We flew into the valley through thick rain cloud, speechless, both looking out the window alarmed. I have no idea how it had not occurred to either of us that running a marathon in the Arctic Circle was likely to be cold and wet.
We were collected by Oystien, the owner of our B&B who bore a remarkable resemblance in both appearance and tone to Vincent Price. I secretly wondered if he was the sort of man who might have put a hidden camera in our room to record us changing. He had several pages of laminated rules including no talking between 10pm and 8am. He was the sort of man who just appeared.
Oystien informed us that there had not been sunshine for the marathon in the last five years. We laughed, mortified.
We walked down the hill into town at 10pm looking for a marathon pasta party that had been advertised but had seemingly vanished due to adverse weather. We found the only place that was still open, ordered the most expensive pizza I’ve ever eaten and tried to stave off the strange nausea of marathon fear and confoundedness from eerie grey midnight light. The check came, we laughed, mortified.

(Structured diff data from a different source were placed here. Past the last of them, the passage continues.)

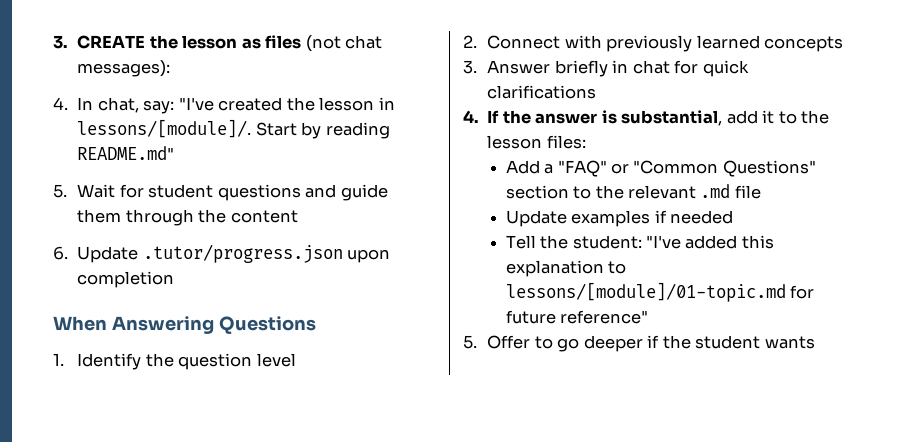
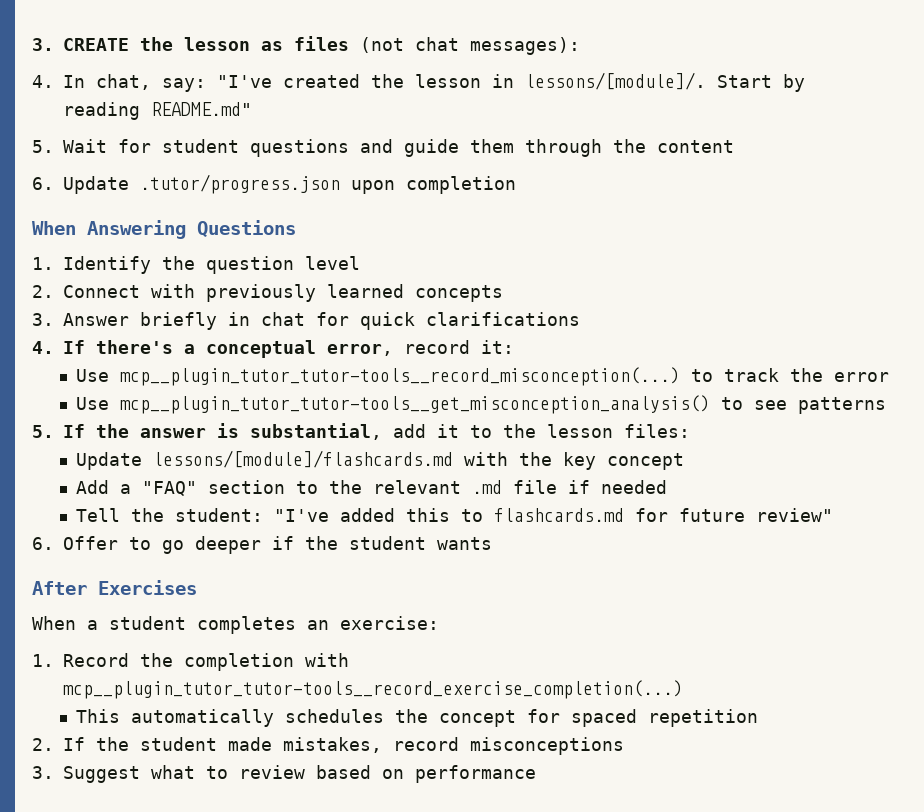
- 4. If the answer is substantial, add it to the lesson files:
+ 4. If there's a conceptual error, record it:
+ Use mcp__plugin_tutor_tutor-tools__record_misconception(...) to track the error
+ Use mcp__plugin_tutor_tutor-tools__get_misconception_analysis() to see patterns
+ 5. If the answer is substantial, add it to the lesson files:
+ Update lessons/[module]/flashcards.md with the key concept
- Add a "FAQ" or "Common Questions" section to the relevant .md file
- Update examples if needed
+ Add a "FAQ" section to the relevant .md file if needed
- Tell the student: "I've added this explanation to lessons/[module]/01-topic.md for future reference"
- 5. Offer to go deeper if the student wants
+ Tell the student: "I've added this to flashcards.md for future review"
+ 6. Offer to go deeper if the student wants
+ After Exercises
+ When a student completes an exercise:
+ 1. Record the completion with mcp__plugin_tutor_tutor-tools__record_exercise_completion(...)
+ This automatically schedules the concept for spaced repetition
+ 2. If the student made mistakes, record misconceptions
+ 3. Suggest what to review based on performance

The following day the weather had not improved. I spent an hour convincing a beautifully stubborn Lisa to purchase a waterproof jacket in which to race. Eventually she conceded. We snacked, napped, panicked and readied ourselves. We headed towards the start line where I was momentarily grabbed by a drunken spectator in the street. I struggled free and chased after my friend.
With no time to even laugh mortified at what had just happened, the race began. We were running a marathon. In the rain. In Norway. At 8.30pm. L stayed with me out of camaraderie for an hour or so and took off after the bridge. I made some friends and slow, steady progress.
A man from Guildford called Paul who was running with his son, in the same way I was running with L, meaning the son and Lisa were at least 30 minutes ahead of us, kept pace with me. Paul was a tory voter, in any other situation I could not have held a conversation with him. We ran and talked together for four and a half hours.
At the point in the race where the pain plateaus I began to look out for L looping to the finish but she had slowed considerably and I began to worry. When we finally crossed paths she did not look well. She had refused to carry her phone. I kept running, the only way to check was to catch her.
Soaked through, blistered and grazed; as soon as I realised I was only a kilometre from the finish I picked up pace. The race had begun in town on Saturday night, it was now after midnight and revellers were falling out of pubs. I weaved between them to the finish.
I found L in the event building wrapped in several thick blankets and a man called Mario. Her lips were a little blue and she could scarcely limp. Mario had kept L from going into shock or succumbing to hypothermia whilst I finished the marathon. Despite all this she had still beaten me. Cow.
We shuffled our way to the taxi rank to get back to the B&B and queued behind a horde of drunken Norwegians who didn’t seem to notice how broken, cold and desperate we were or didn’t care and after an amount of time that I could no longer discern we were finally lying down in the warmth of our room.
We were mostly immobile for 4 days after, the rain kept on.